Spectral sampling from Gaussian processes¶
The Bayesian multi-objective optimization algorithm TSEMO {% cite Bradford2018 %} uses Thompson sampling of the surrogate Gaussian process model. In order to sample a function from a Gaussian process posterior, an approximate method using spectral sampling {% cite Hernandez2014 %} is employed. In the following we implement this method in Python.

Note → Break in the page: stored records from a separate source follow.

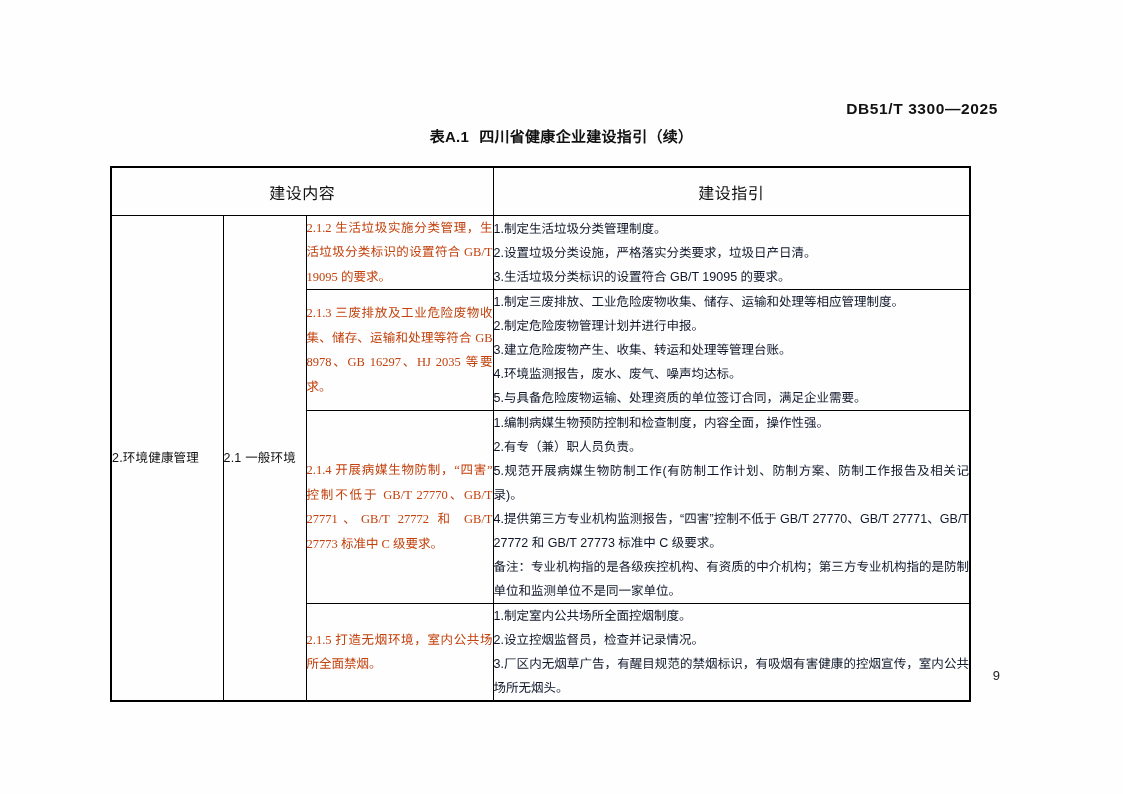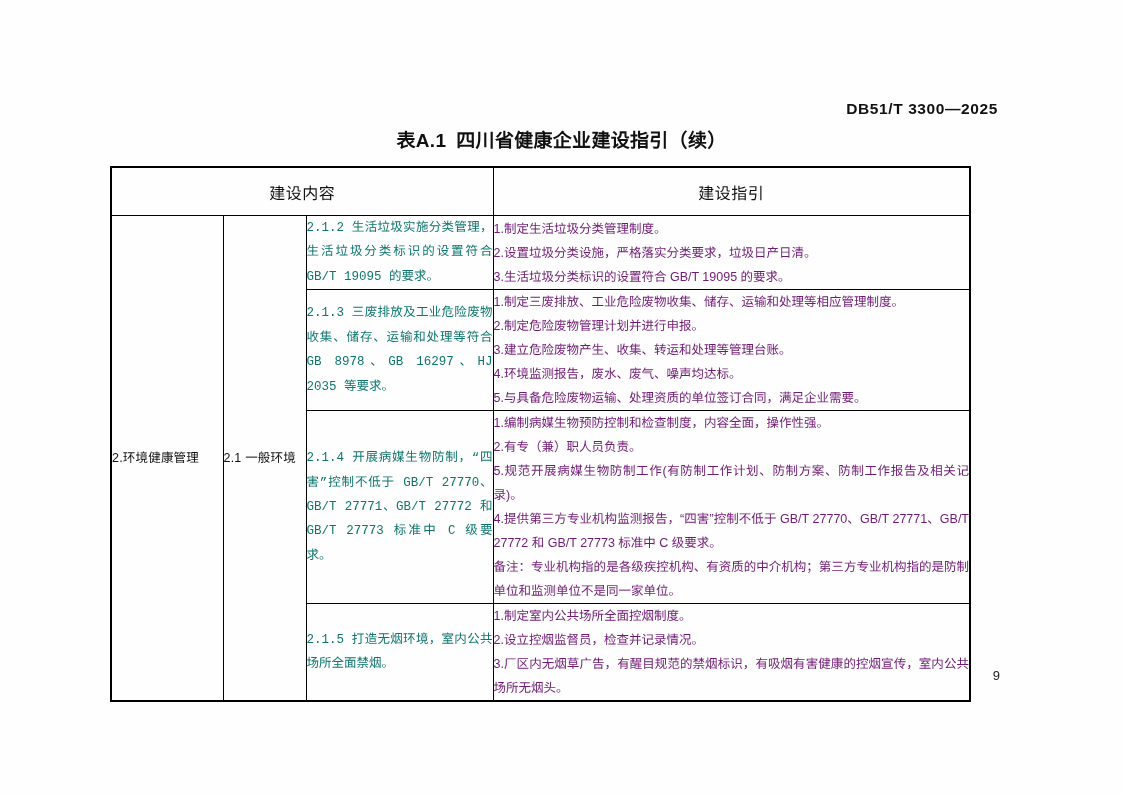--- a/index.html
+++ b/index.html
@@ -43,7 +43,7 @@
     width: 1123px;
     text-align: center;
     font-family: "Liberation Sans", "DejaVu Sans", sans-serif;
-    font-size: 19px;
+    font-size: 15px;
     font-weight: 700;
     color: #111;
     letter-spacing: 0.3px;

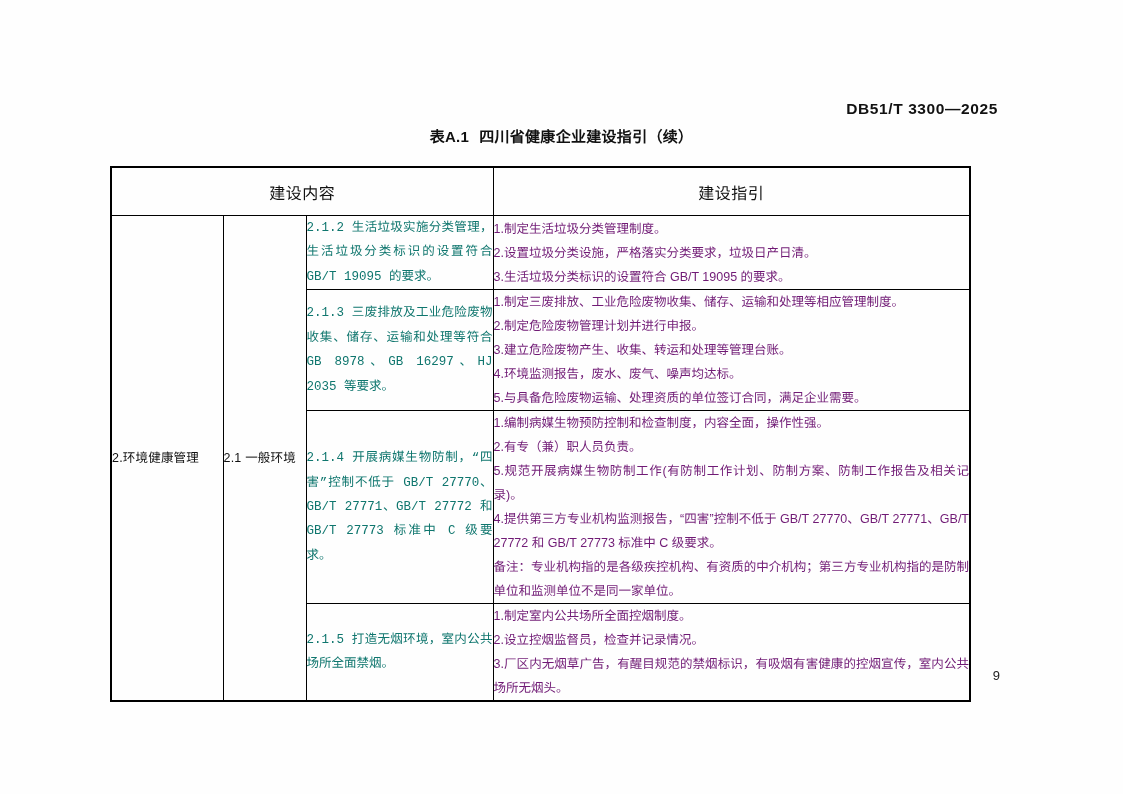--- a/index.html
+++ b/index.html
@@ -95,10 +95,10 @@
 
   td.item {
     padding: 7px 9px 7px 10px;
-    font-family: Liberation Mono, monospace;
+    font-family: Liberation Serif, serif;
     font-size: 12.5px;
     line-height: 1.95;
-    color: #0f766e;
+    color: #c2410c;
     text-align: justify;
     text-justify: inter-ideograph;
     vertical-align: middle;

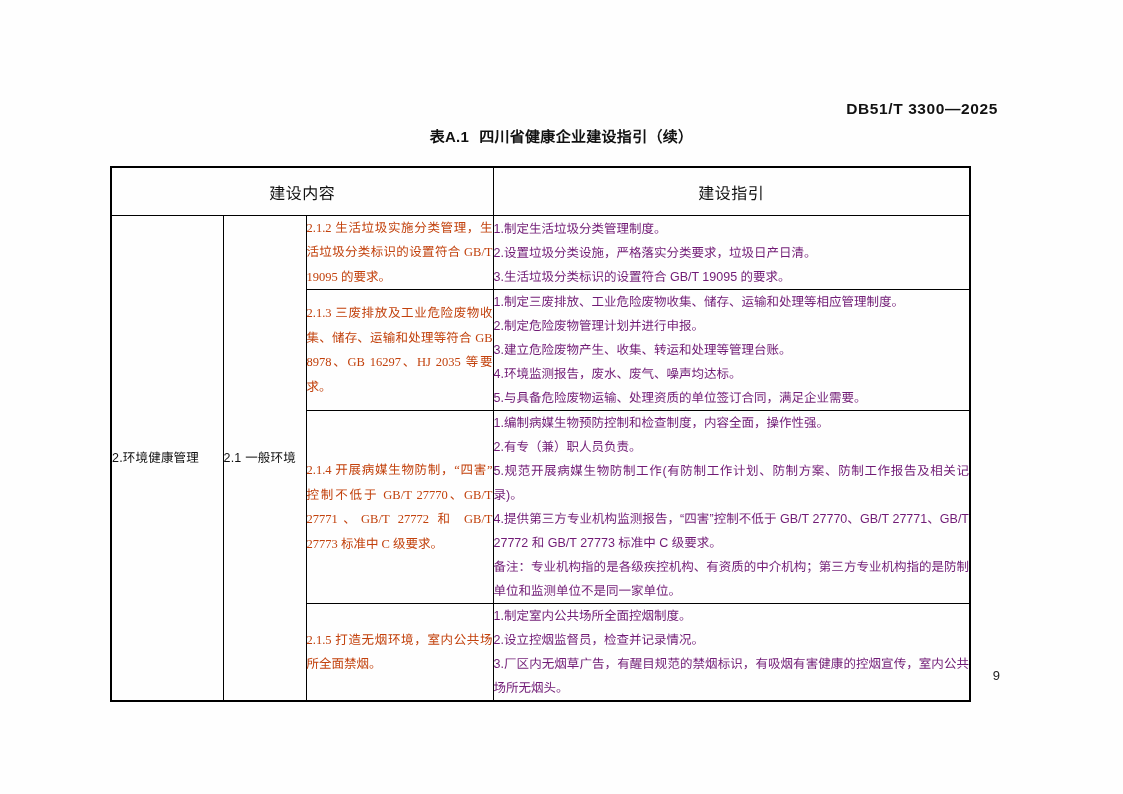--- a/index.html
+++ b/index.html
@@ -109,7 +109,7 @@
     font-family: "Liberation Sans", "DejaVu Sans", sans-serif;
     font-size: 12.5px;
     line-height: 1.92;
-    color: #701a75;
+    color: #0f172a;
     vertical-align: middle;
   }
   td.guideline p {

There is also a nice python package, called pyrff that implements spectral sampling, but I found out only later.
Theory¶
Blochner's theorem shows that any stationary kernel $k(x, x') = k(x - x', 0) = k(r)$ and its spectral density $s(w)$ are Fourier duals \begin{align} k(r) &= \quad \int e^{-i w^T r} s(w) dw \\ s(w) &= \frac{1}{(2 \pi)^d} \int e^{i w^T r} k(r) dr \end{align}
By normalizing, the spectral density becomes a probability density $p(w) = s(w) / \alpha$ where $\alpha$ is equal to the kernel variance. Hence, we can write the integral of $k(r)$ as an expectation \begin{align} k(r) = \alpha \int e^{- i w^T (x - x')} p(w) dw = \alpha \mathbb{E}[\zeta(x) \zeta(x')] \end{align} where $\zeta(x) = e^{-i w^T x}$ is a feature mapping. Since the integral is real, we can substitute by cosine expressions. It can be shown that $\zeta(x) = \sqrt{2 \alpha} \cos(w^T x + b)$ satisfies the equation. Furthermore, the expectation can be approximated via Monte Carlo sampling. \begin{align} k(x, x') &= \zeta(x)^T \zeta(x') \\ \zeta(x) &= \sqrt{2 \alpha / m} \cos(Wx + b) \end{align} where $[W]_i \sim p(w)$ and $[b]_i \sim U(0, 2\pi)$ are $m$ stacked Monte Carlo samples.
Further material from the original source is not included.